▶ Required action
Give the records below again, word for word. No pictures belong in the copy.

[Stored records]
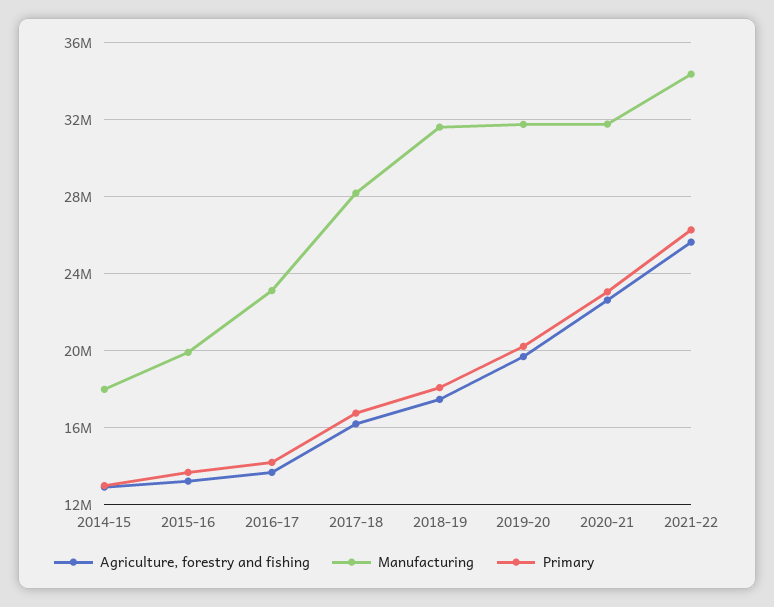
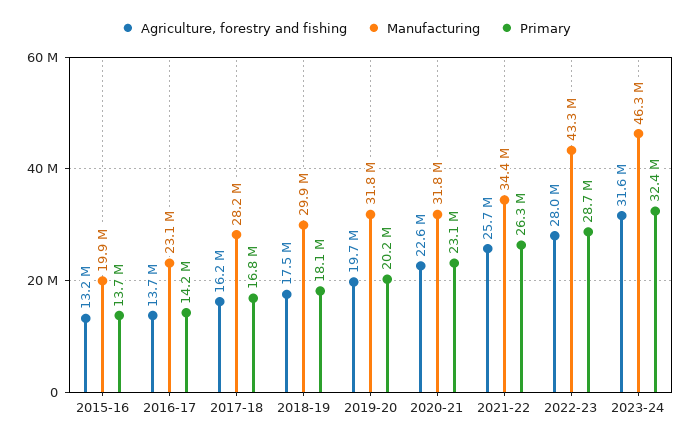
Agriculture, forestry and fishing, 2014-15: 13000000 -> none
Manufacturing, 2014-15: 18000000 -> none
Primary, 2014-15: 13000000 -> none
Manufacturing, 2018-19: 31500000 -> 29900000
Agriculture, forestry and fishing, 2022-23: none -> 28000000
Manufacturing, 2022-23: none -> 43300000
Primary, 2022-23: none -> 28700000
Agriculture, forestry and fishing, 2023-24: none -> 31600000
Manufacturing, 2023-24: none -> 46300000
Primary, 2023-24: none -> 32400000

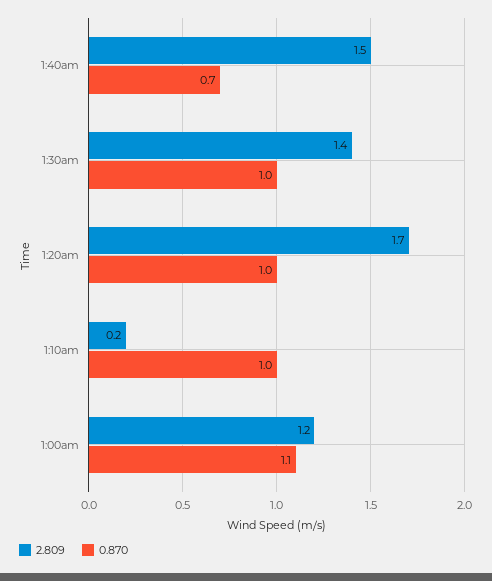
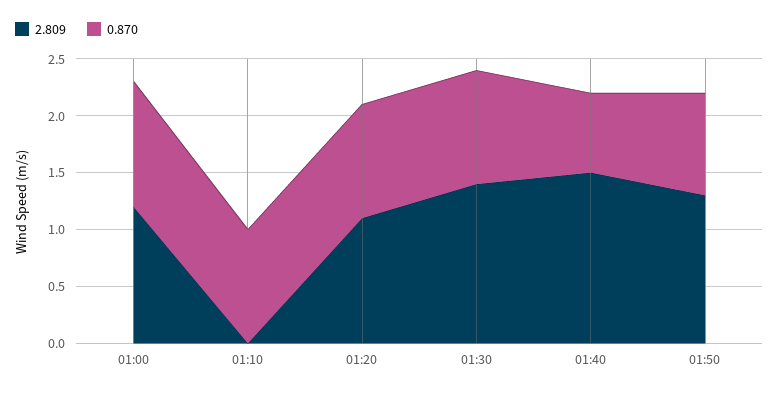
2.809, 1:20am: 1.7 -> 1.1
2.809, 1:10am: 0.2 -> 0
2.809, 01:50: none -> 1.3
0.870, 01:50: none -> 0.9

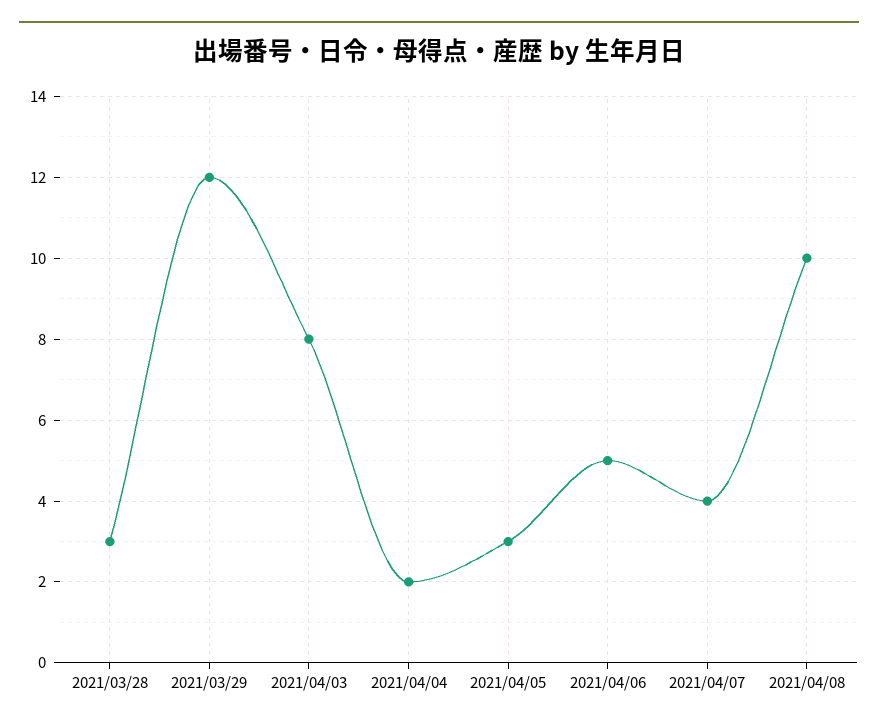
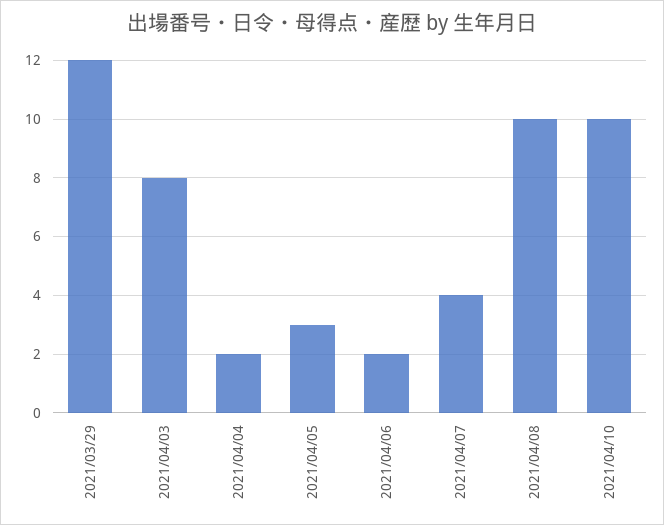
2021/03/28: 3 -> none
2021/04/06: 5 -> 2
2021/04/10: none -> 10

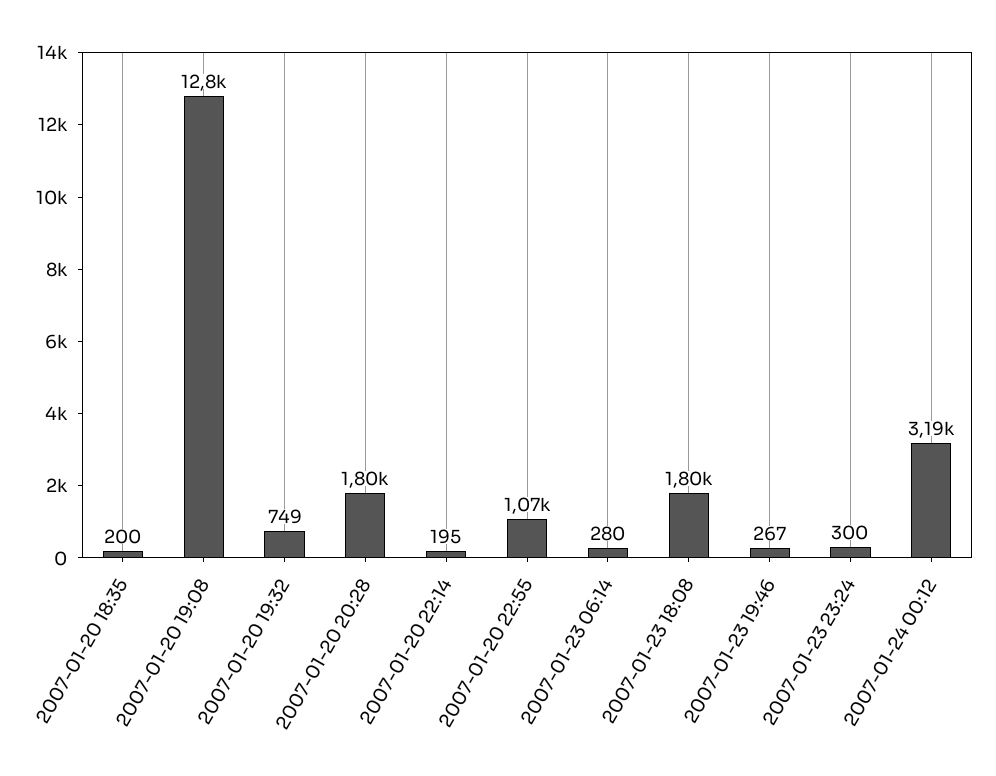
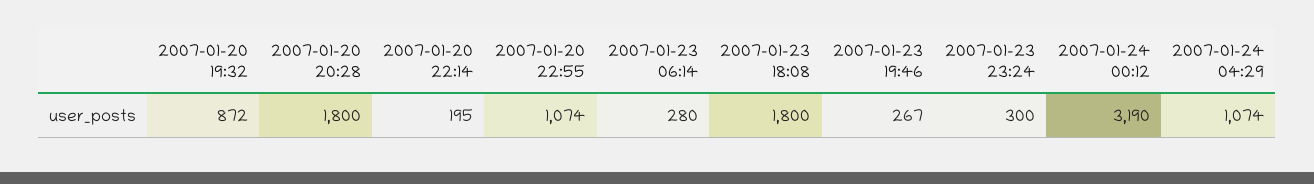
2007-01-20 18:35: 200 -> none
2007-01-20 19:08: 12800 -> none
2007-01-20 19:32: 749 -> 872
2007-01-24 04:29: none -> 1074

▶ Exercise result
Agriculture, forestry and fishing, 2014-15: 13000000 -> none
Manufacturing, 2014-15: 18000000 -> none
Primary, 2014-15: 13000000 -> none
Manufacturing, 2018-19: 31500000 -> 29900000
Agriculture, forestry and fishing, 2022-23: none -> 28000000
Manufacturing, 2022-23: none -> 43300000
Primary, 2022-23: none -> 28700000
Agriculture, forestry and fishing, 2023-24: none -> 31600000
Manufacturing, 2023-24: none -> 46300000
Primary, 2023-24: none -> 32400000

2.809, 1:20am: 1.7 -> 1.1
2.809, 1:10am: 0.2 -> 0
2.809, 01:50: none -> 1.3
0.870, 01:50: none -> 0.9

2021/03/28: 3 -> none
2021/04/06: 5 -> 2
2021/04/10: none -> 10

2007-01-20 18:35: 200 -> none
2007-01-20 19:08: 12800 -> none
2007-01-20 19:32: 749 -> 872
2007-01-24 04:29: none -> 1074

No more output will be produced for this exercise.